Ce n’est pas un scoop : le pape François n’aime pas la langue de bois. Sa sortie remarquée contre notre eugénisme le confirme. Tout communiquant sait que celui qui dénonce de graves abus doit s’interdire de les comparer au nazisme. Eh bien, le pape n’a que faire de nos pudibonderies ! Le 16 juin, il a décrit sans pincettes notre culture d’élimination prénatale des fœtus atteints d’anomalies.

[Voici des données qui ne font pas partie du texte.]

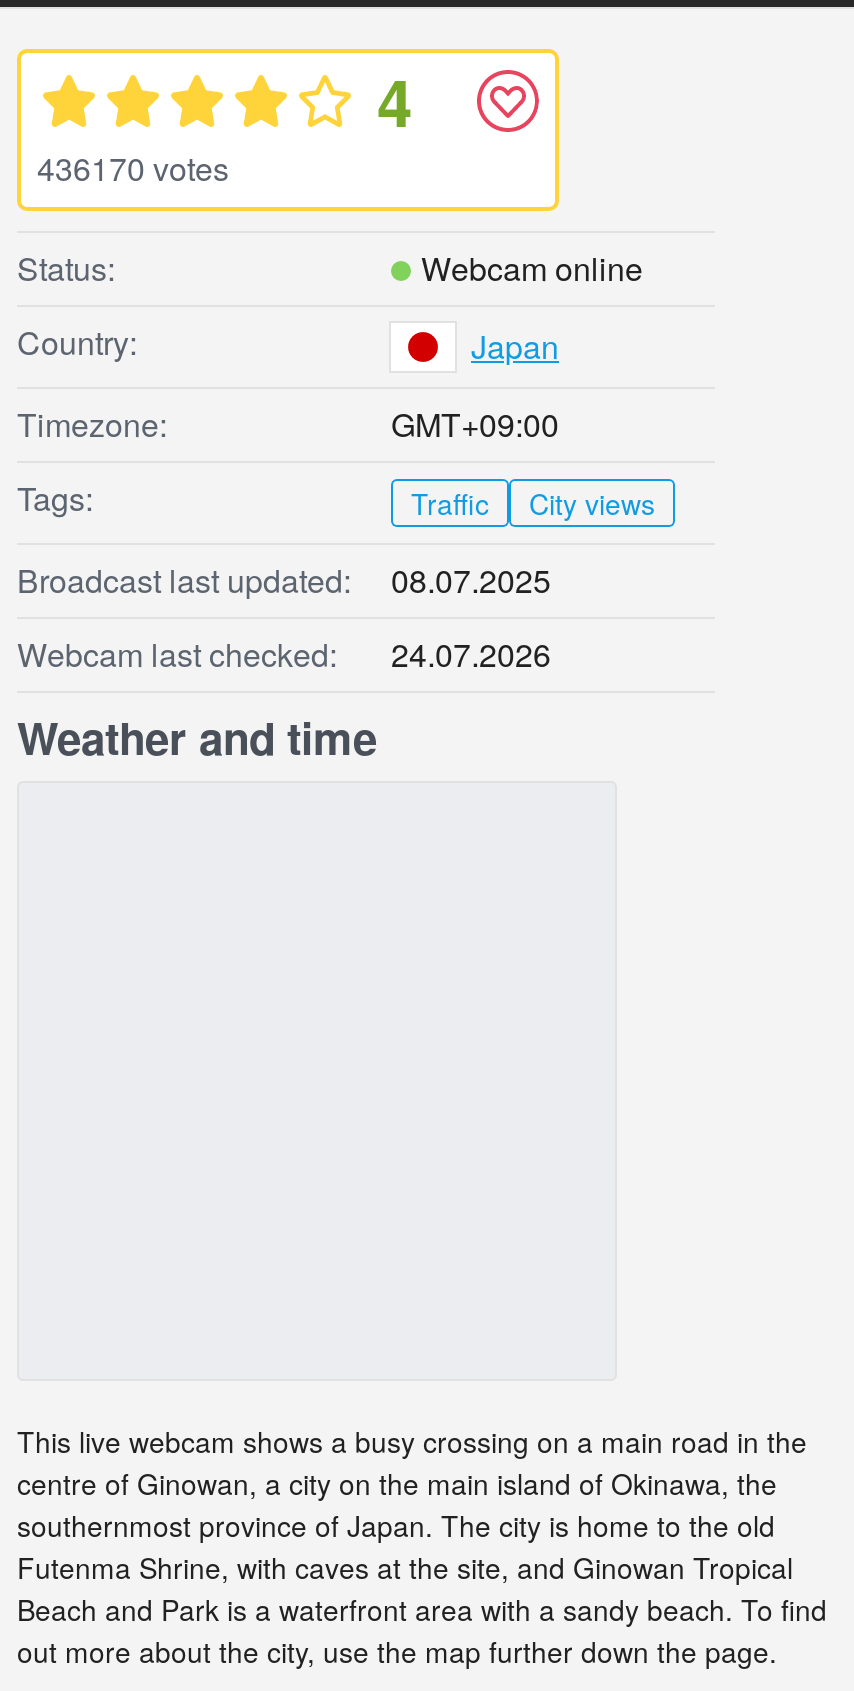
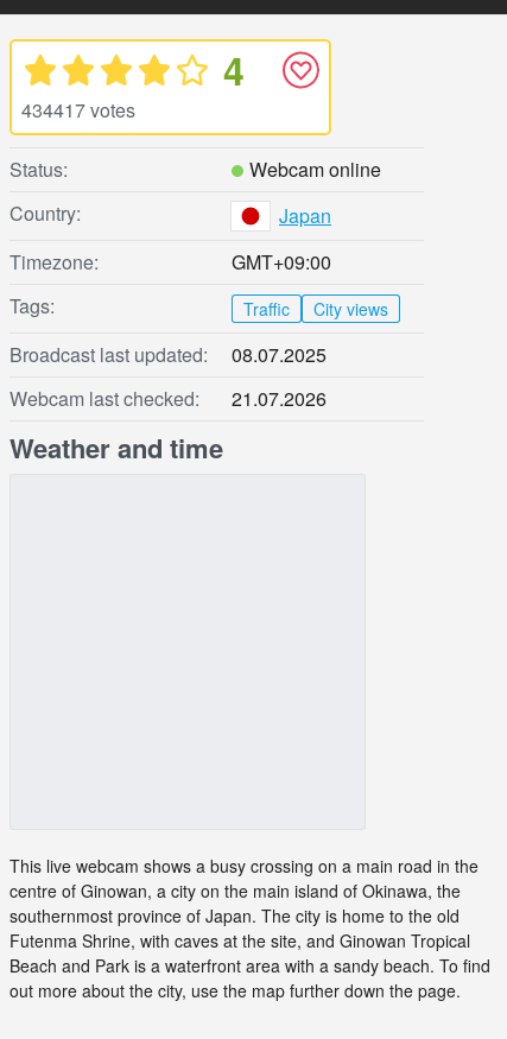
[37,145,229,191] 436170 votes -> [21,96,135,124] 434417 votes
[17,631,551,677] Webcam last checked: 24.07.2026 -> [9,385,327,412] Webcam last checked: 21.07.2026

Je cite ses propos dans leur spontanéité : « J’ai entendu dire qu’il est à la mode, ou au moins habituel, de faire au cours des premiers mois de grossesse des examens pour voir si l’enfant ne va pas bien ou s’il naîtra avec quelque chose, le premier choix étant de s’en débarrasser… » Et le pape François de poursuivre : « Au siècle dernier, tout le monde était scandalisé par ce que faisaient les nazis pour veiller à la pureté de la race. Aujourd’hui nous faisons la même chose en gants blancs ». Le pape a alors dénoncé la quasi disparition des personnes de petite taille en ajoutant : « Le protocole de nombreux médecins dit : il va naître avec une anomalie, on s’en débarrasse. »

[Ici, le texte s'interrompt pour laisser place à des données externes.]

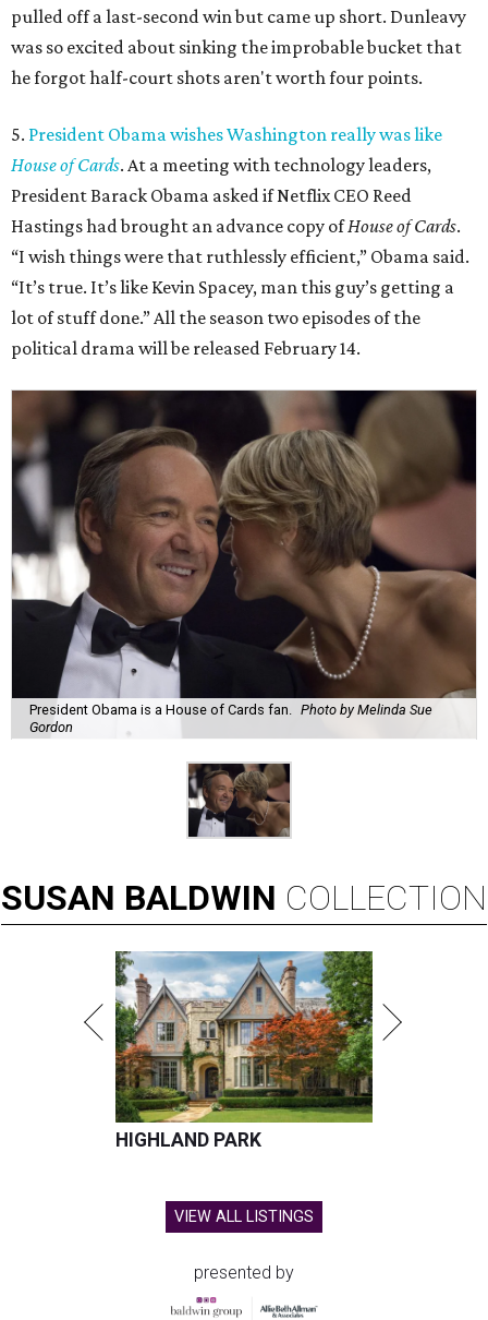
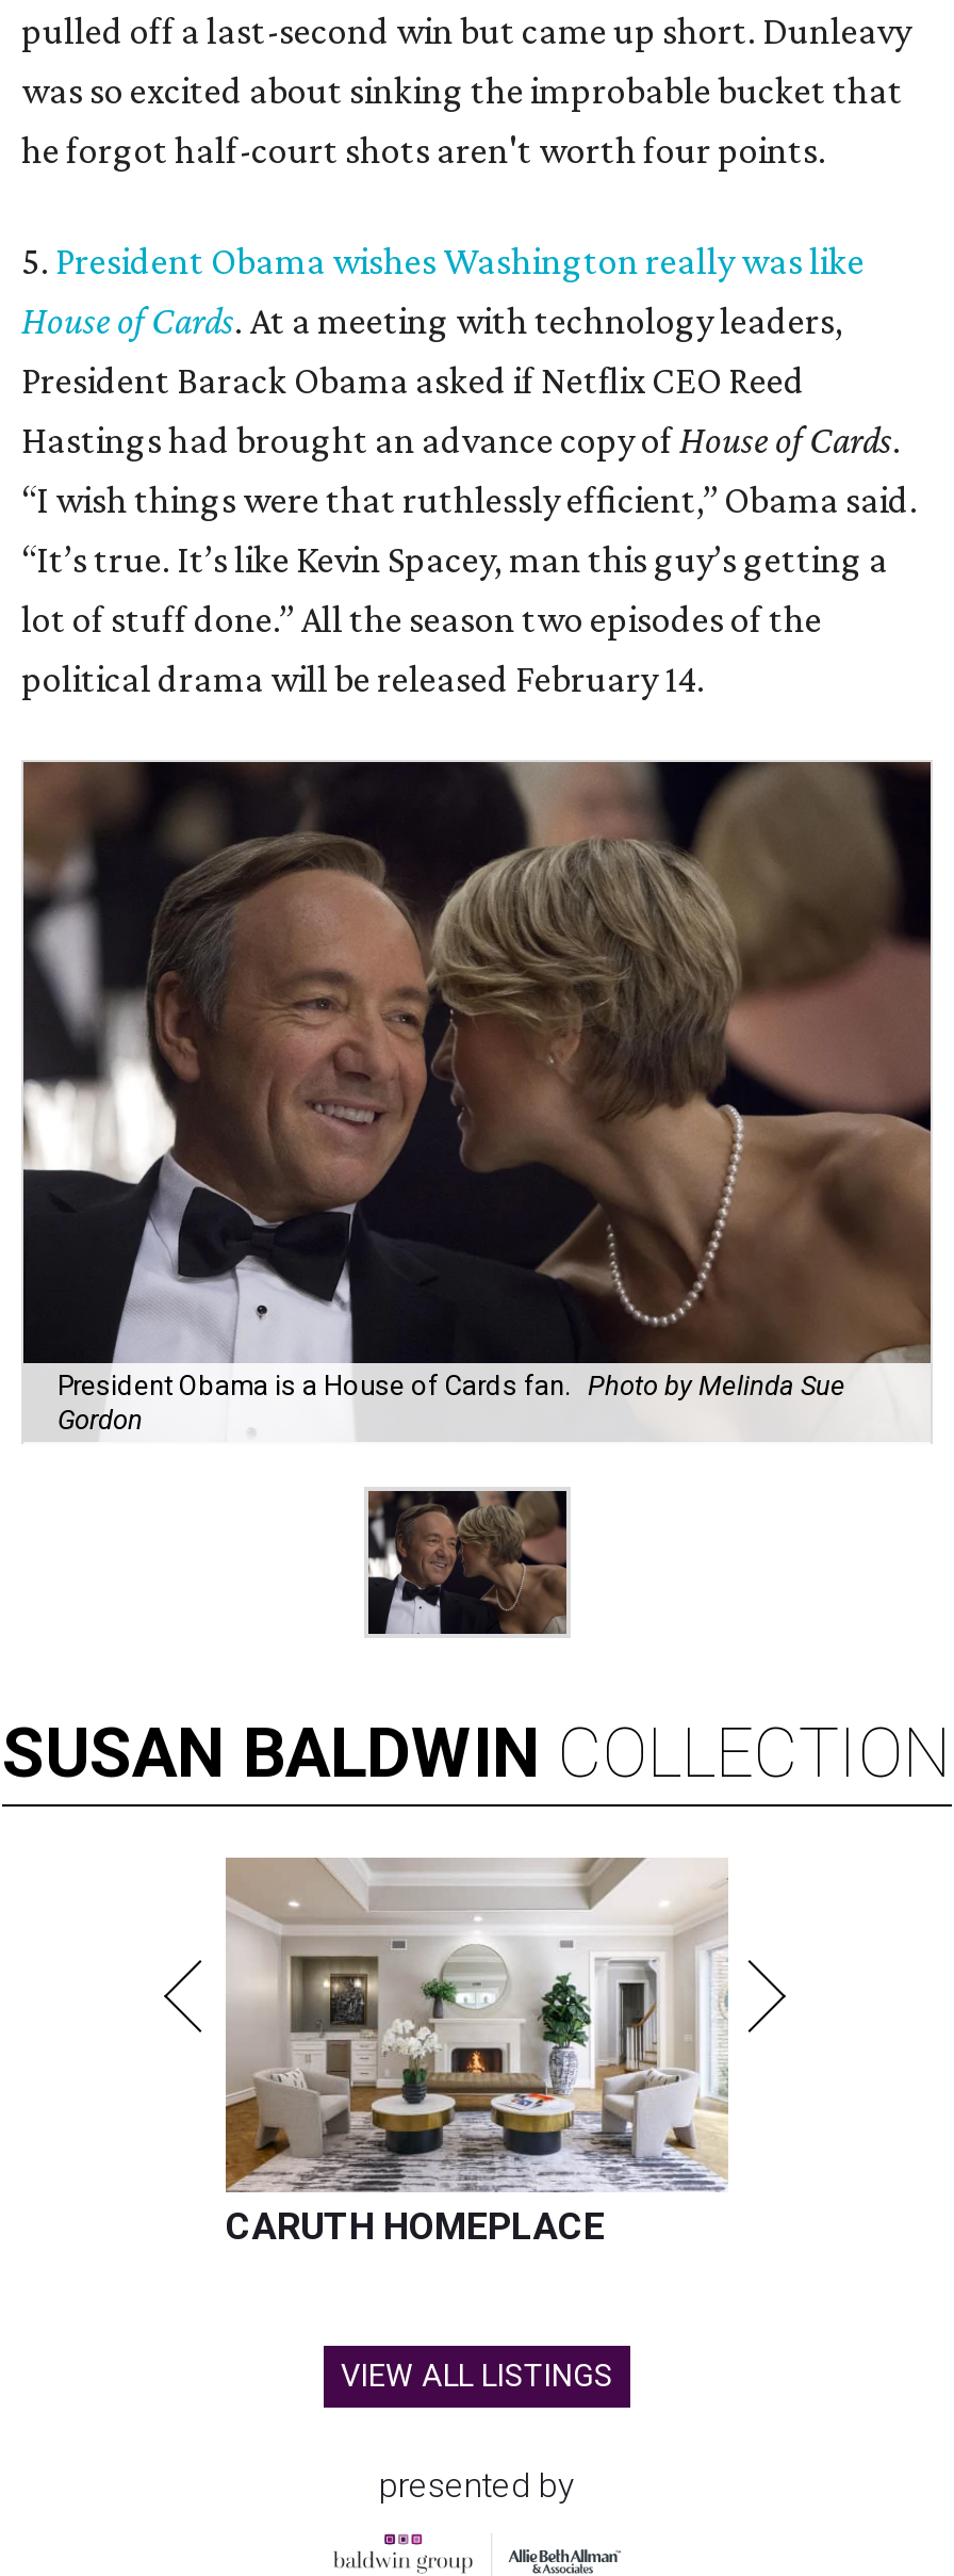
[114,950,374,1151] [image] | HIGHLAND PARK -> [226,1858,728,2248] [image] | CARUTH HOMEPLACE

Ces formules ont été très reprises dans les médias, sans provoquer les protestations annoncées. Le capital de sympathie du pape lui permet de faire passer certaines vérités. Pour ma part, au dîner sur la bioéthique auquel j’ai participé en mai à l’Élysée, j’ai déploré devant le président de la République ce que j’ai nommé « notre douloureux secret de famille », cet eugénisme que personne n’a décidé, que nos lois interdisent en principe, mais qu’il faut bien constater. En France, 96% des fœtus diagnostiqués atteints de trisomie sont avortés : quel paradoxe, alors que de plus en plus de personnes ayant un handicap prennent toute leur place dans la société !
La tonalité crue des paroles du pape rappelle le dénouement du beau film Secrets et mensonges de Mike Leigh. Pourquoi étouffer la vérité ? Certaines aumôneries d’hôpital proposent aux parents endeuillés par l’IMG – cet avortement qu’on appelle à tort « médical » – des rites qui masquent cette réalité poignante. Avec, par exemple, la formule « La mort nous l’a arraché » alors que cette mort du fœtus a été provoquée. Un tel déni peut-il vraiment consoler ceux qui ont cru devoir recourir à l’IMG ? Le pape nous incite à réaliser combien cette injuste exclusion des plus fragiles blesse gravement nos sociétés. Ce pourrait être un sujet partagé avec Emmanuel Macron qui s’apprête à lui rendre visite à Rome. Car la France détient le triste record mondial de cet eugénisme « en gants blancs ».